As we discussed in a previous post, the startup landscape has changed in recent years and more businesses can be bootstrapped than in the past. As a result, there has emerged greater differentiation between businesses that need large upfront capital infusions that require formal business planning and those that can be bootstrapped who not need a full-blown business plan. This essentially has created two types of entrepreneurs, each with different reasoning styles driven by the type and maturity of their business.
Manufacturing and innovation companies dominate the mindset of most authors of business books as well as government-sponsored small business offices such as those sponsored by the Small Business Administration (SBA).
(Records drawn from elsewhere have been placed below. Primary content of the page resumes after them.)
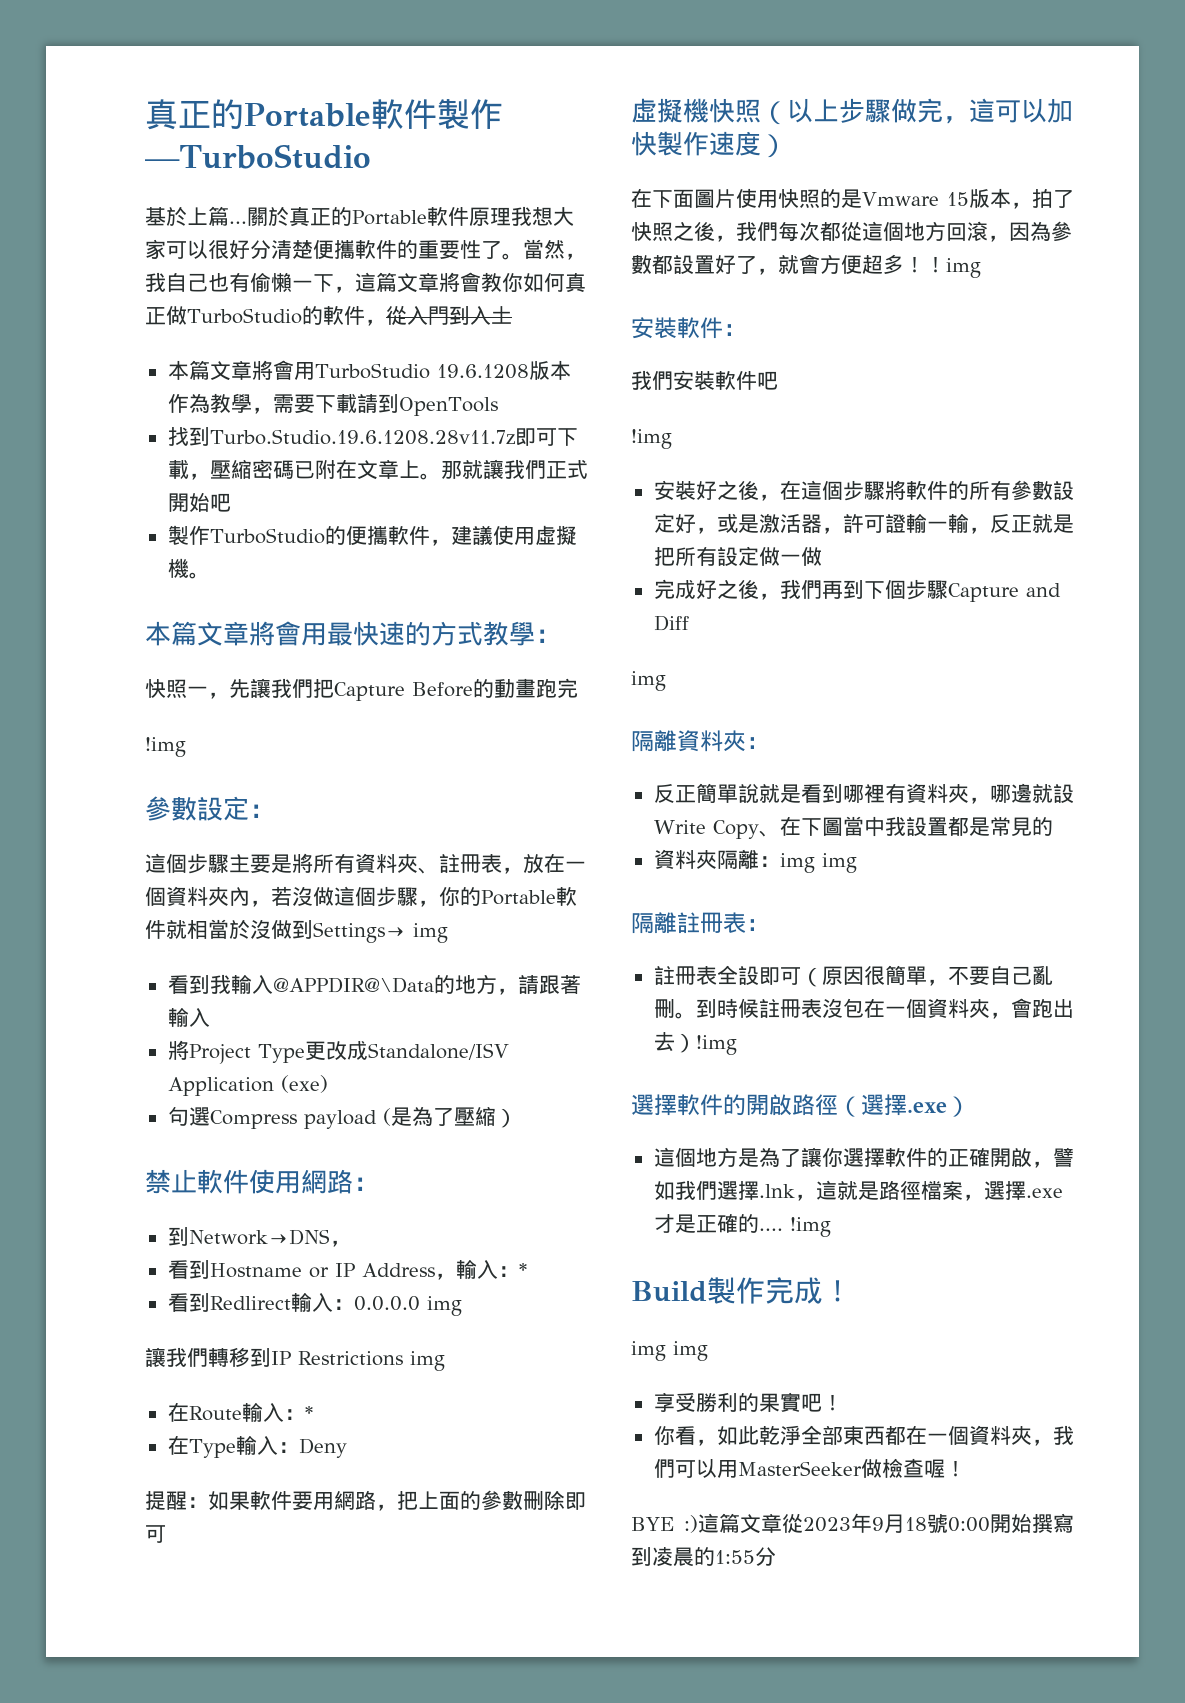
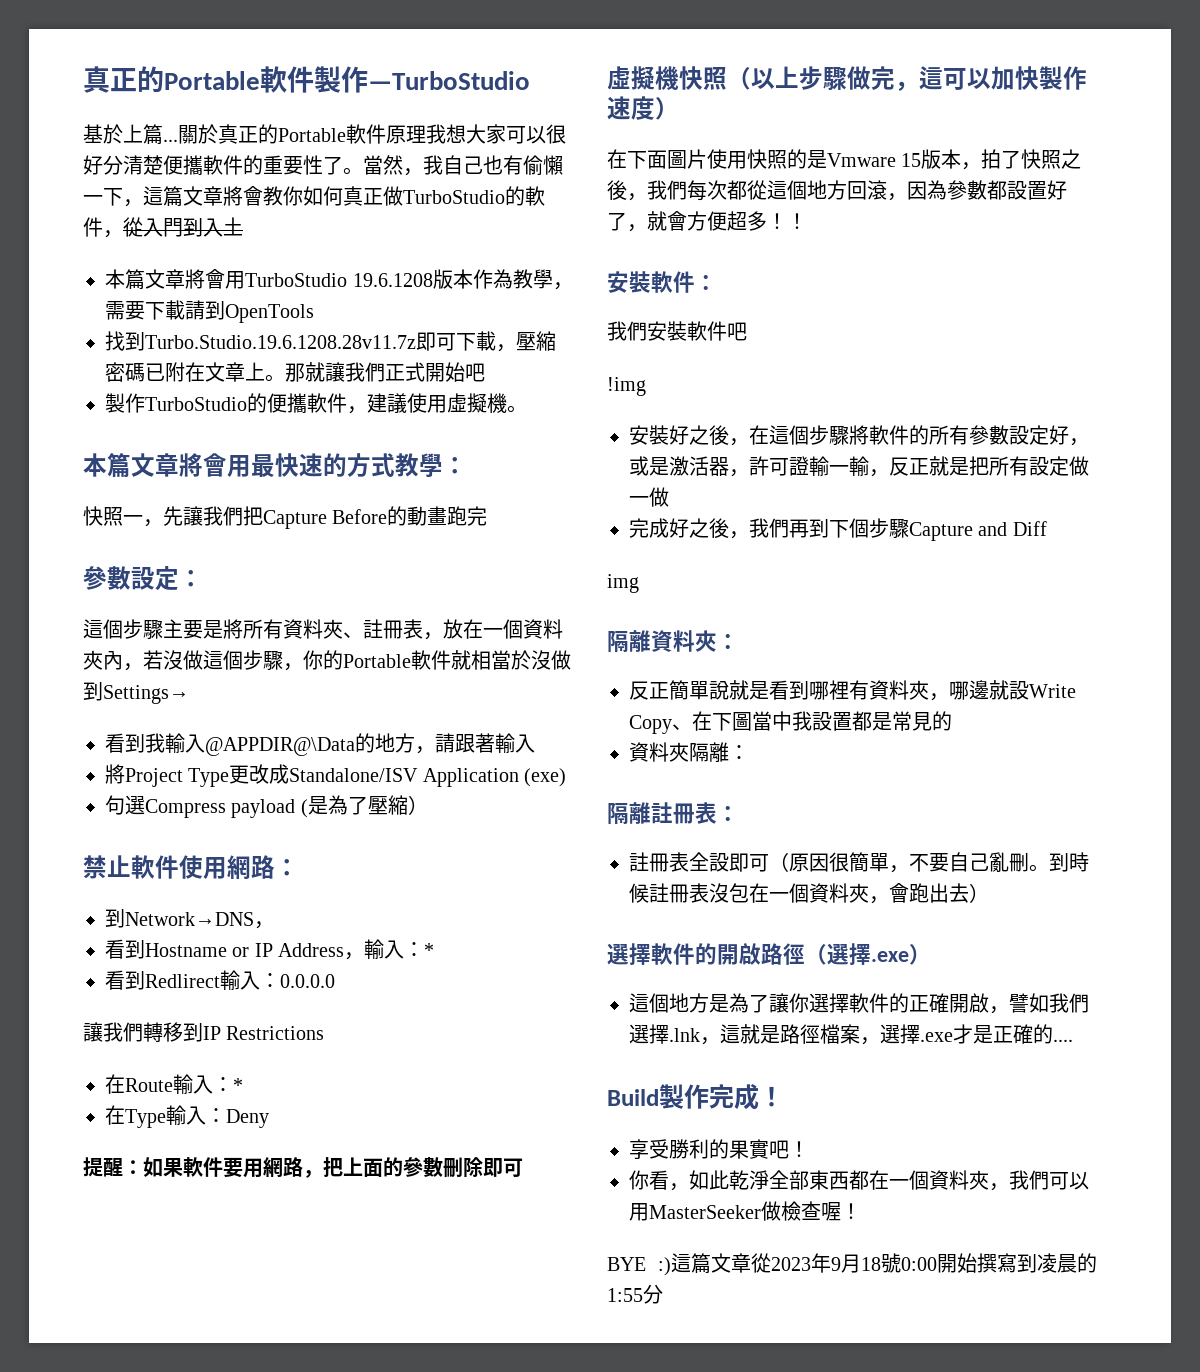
  快照一，先讓我們把Capture Before的動畫跑完
- !img
- 這個步驟主要是將所有資料夾、註冊表，放在一個資料夾內，若沒做這個步驟，你的Portable軟件就相當於沒做到Settings→ img
+ 這個步驟主要是將所有資料夾、註冊表，放在一個資料夾內，若沒做這個步驟，你的Portable軟件就相當於沒做到Settings→
- 看到Redlirect輸入：0.0.0.0 img
+ 看到Redlirect輸入：0.0.0.0
- 讓我們轉移到IP Restrictions img
+ 讓我們轉移到IP Restrictions
- 在下面圖片使用快照的是Vmware 15版本，拍了快照之後，我們每次都從這個地方回滾，因為參數都設置好了，就會方便超多！！img
+ 在下面圖片使用快照的是Vmware 15版本，拍了快照之後，我們每次都從這個地方回滾，因為參數都設置好了，就會方便超多！！
- 資料夾隔離：img img
+ 資料夾隔離：
- 到時候註冊表沒包在一個資料夾，會跑出去）!img
+ 到時候註冊表沒包在一個資料夾，會跑出去）
- 這個地方是為了讓你選擇軟件的正確開啟，譬如我們選擇.lnk，這就是路徑檔案，選擇.exe才是正確的.... !img
+ 這個地方是為了讓你選擇軟件的正確開啟，譬如我們選擇.lnk，這就是路徑檔案，選擇.exe才是正確的....
  Build製作完成！
- img img

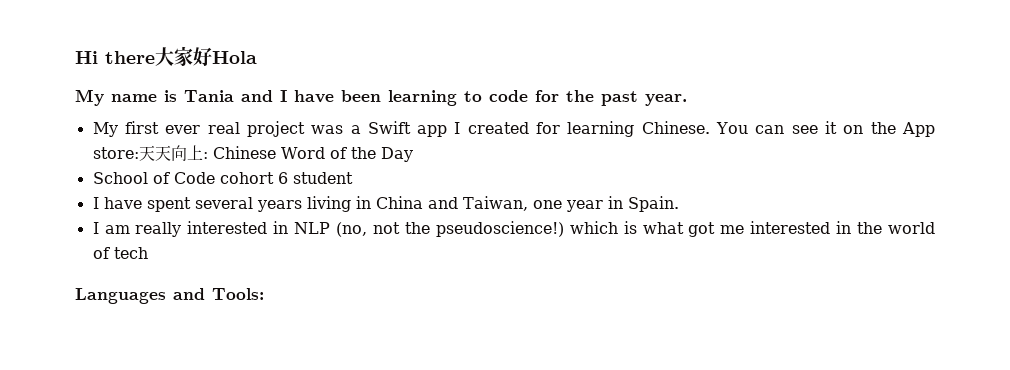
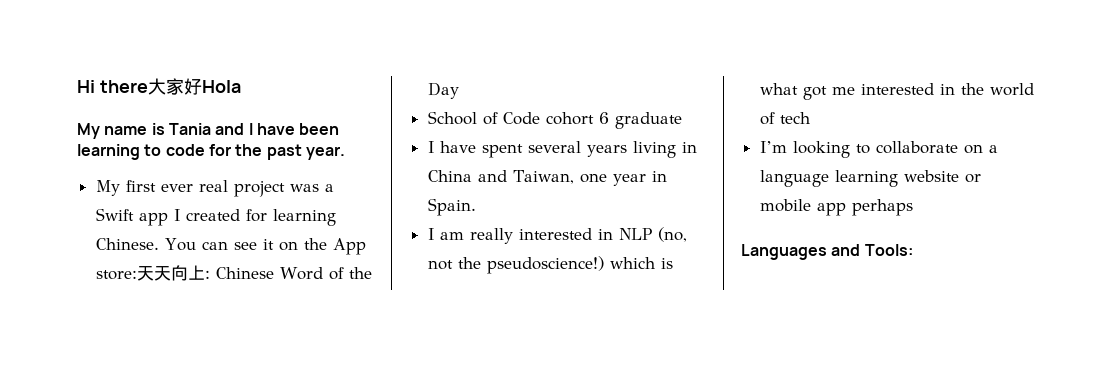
- School of Code cohort 6 student
+ School of Code cohort 6 graduate
+ I’m looking to collaborate on a language learning website or mobile app perhaps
It’s no surprise that the focus is on manufacturing and innovation companies because if they are successful, they can become very large very quickly, which makes for great success stories for authors and government officials to draw on.
However, by their nature, innovation and manufacturing sector companies have very high startup costs because it may take months (or even years!) and considerable expense to develop a viable product. Moreover, these companies have a higher likelihood of failure and losing all their invested capital. Therefore, they are quite risky to start. In fact, according to the Cincinnati research agency AcuPoll, 95% of all new products will fail.
Because of the risk and high pre-start costs, there is so much at stake in getting it right the first time. Innovation startups need startup capital to fund intangible expenses, such as the research and development (R&D). For example, a software development company needs capital to fund the R&D required to write a new application or program. Manufacturing startups, on the other hand, need startup capital to fund tangible assets, such as specialized production equipment needed to produce a new product. Since startups in both of these industries need copious amounts of startup capital, they also require significant upfront planning to minimize the risks necessary to secure large equity investments or obtain debt financing from banks or other lending institutions. While startups in these industries make headlines when they are successful, they represent only a small fraction of all new businesses in a given local ecosystem.
Unfortunately, the startup advice recommended for these promising innovation and manufacturing businesses (with their inherent business risks and large upfront capital requirements) is the basis of most business advice from business book authors as well as government-sponsored business offices. The recommendations, while appropriate for manufacturing or innovation type startups, can be inappropriate for infrastructure (e.g., transportation, communication, and construction) and local service (e.g., barber, retail, and restaurant) type businesses that can be bootstrapped much more easily and started with far less risk.
The heavily postulated advice of writing the classic business plan is most appropriate for risky businesses that are developing a product or service for the mass market and require large upfront investments. However, the vast majority of new businesses these days operate in the long-tail marketplace. These businesses focus on a narrow product niche, provide infrastructure and local services to businesses or local consumers, and are for the most part not very scalable. Therefore, a case can be made that a “one size fits all” educational, counseling, and mentoring model that recommends writing the classic business plan for ALL businesses is stale given the changes to the business landscape.
Most new businesses, therefore, need a completely different type of advice than provided to the more capital-intensive businesses. Furthermore, these long-tail product, infrastructure, and local service businesses are better able to evolve their business and economic models as they continue to grow and mature over time. Eric Ries of the Lean Startup Movement calls this validated learning.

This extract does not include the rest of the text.